In this sort of work environment any attempt at refactoring has so many obstacles as to be impossible.  Even to make the suggestion that some of the code be refactored takes a great deal of courage.

In the end, the net effect is that most programmers are conditioned, by working with bad managers and bad code, to make changes in a way that minimizes risks but, in the long run, makes an absolute mess of the code.  If they are lucky a programmer might get to work with good code (and good managers) but by then the conditioning is so strong it can be hard to break.

Unit Tests

So, once again, we arrive at unit tests.  I believe units tests are the most important recent innovation in software development, for many reasons.  One of the most important reasons is that they allow code to be modified properly, and even refactored, with relative impunity.  (Does this mean you don't need courage if you have unit tests?)
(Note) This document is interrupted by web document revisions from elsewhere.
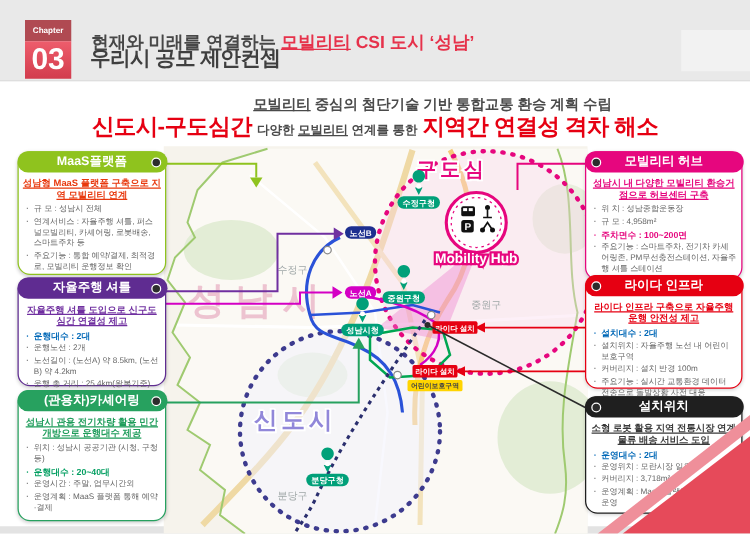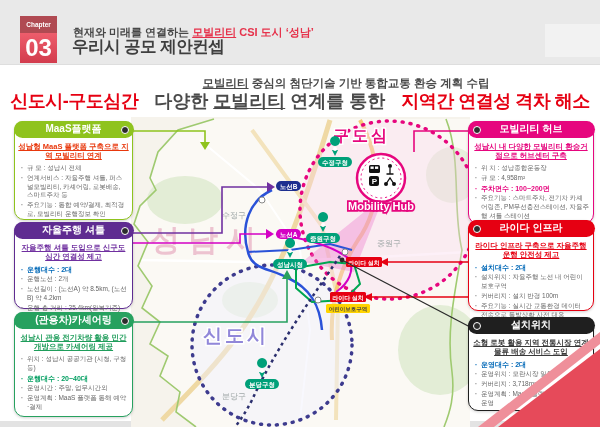"현재와 미래를 연결하는 모빌리티 CSI" .tagline { font-size: 11px -> 14px }
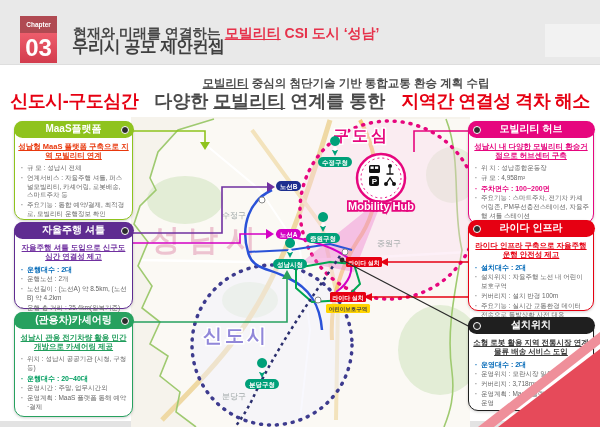"다양한 모빌리티 연계를 통한" .maintitle .mid { font-size: 18px -> 10px; margin: 0 16px -> 0 4px }
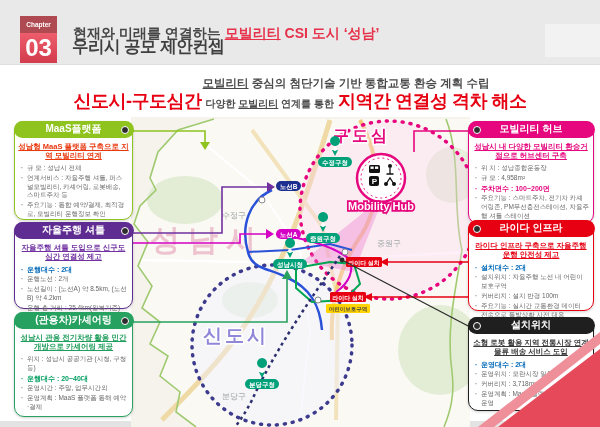"성남시 관용 전기차량 활용 민간개방으로" div.sum { text: 카셰어링 -> 운행대수 }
With comprehensive units tests you need no longer have to worry about changes introducing bugs since the unit tests will catch them before anybody else even sees them.  So the code can be modified in the best way not the way that minimizes risks.  Further, even if the programmer does not fully understand the design and the best way to change it, good units tests will also catch attempts to modify the design in ways that compromise the original design.

Unit Tests
mean you can
refactor
without fear!
In addition, because changing requirements often shift the design in unanticipated directions the code will need to be refactored.  The reason refactoring is so often avoided is the knowledge that many of the bugs in the original code that have been found and fixed (sometimes over many years) will, frustratingly, reappear.  But if unit tests were used properly then all of the bugs will have had unit tests added when they were found to ensure they do not reappear.  Unit tests mean you can refactor with impunity!

Of course, unit tests are not without their problems.  Actually there are many problems (not insurmountable) which I will address in a later post.  One problem with unit tests is that after refactoring the code you may need to refactor the tests.  This is because unit tests should be white box (not black box) tests, in that they need to know something about how the code works internally (even though they should only call public interfaces).  If how the code works internally changes (i.e. after refactoring) then more unit tests will need to be added in light of these internal changes.